Australian governments have made a commitment to the principle of “no disadvantage”. This means that if you were receiving supports before becoming a participant in the NDIS, you should not be disadvantaged by your transition to the NDIS. Their commitment is that if you become a participant in the NDIS, you should be able to achieve at least the same outcomes under the NDIS. 
 
What is the Early Childhood Early Intervention (ECEI) approach?
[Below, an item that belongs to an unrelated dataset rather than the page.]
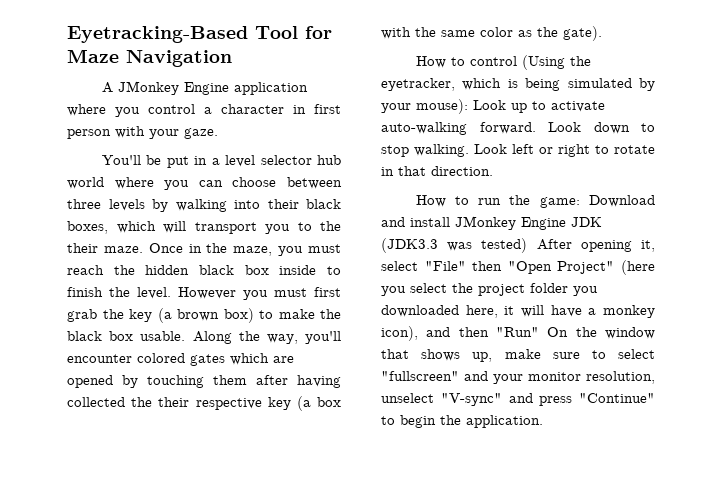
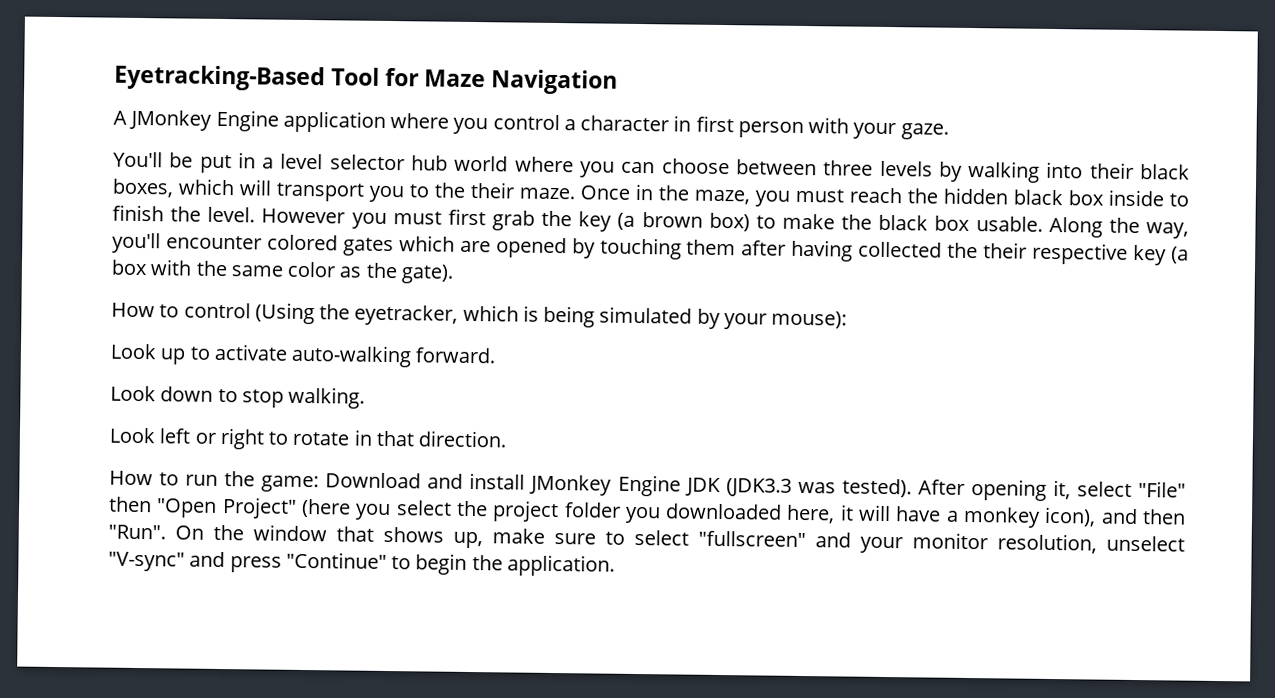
(468, 106) none -> (848, 319) //
(536, 128) none -> (496, 355) //
(469, 150) none -> (366, 397) //
[481,238,528,253] tested) -> [841,478,912,498] tested).
[496,327,539,337] "Run" -> [108,524,166,540] "Run".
The ECEI approach supports children aged 0-6years who have a global developmental delay or disability and their families/carers.  The ECEI approach supports families to help children develop the skills and abilities they need to take part in daily activities and achieve the best possible outcomes throughout their life. 
 
The NDIS have engaged suitably qualified Early Childhood Partners around Australia to deliver the ECEI approach.  
 
At this point in time, the young person is not a participant of the NDIS.  If it is identified that your child requires longer-term early childhood intervention supports, the Early Childhood Partner will assist you to request NDIS access. 
 
How does the ECEI approach work?
You can contact an Early Childhood Partner for tailored support and information, if concerns about your child’s development have been identified. 
 
They may also: 
Connect you and your child with the most appropriate supports in your area, which may include, community health care, educational options, playgroups 
Provide short term early intervention where it has been identified as the most appropriate support 
Help you to request NDIS access if your child requires longer-term early childhood intervention supports.  If your child becomes an NDIS participant, the Early Childhood partner will work with you to develop an NDIS plan.  
 
For more information, visit the NDIS website at:  https://www.ndis.gov.au/ecei.html#stories
Source:  https://www.ndis.gov.au/ecei.html#stories, accessed 24.07.2017
 
If I am receiving supports under the NDIS, will I still receive my mobility allowance? 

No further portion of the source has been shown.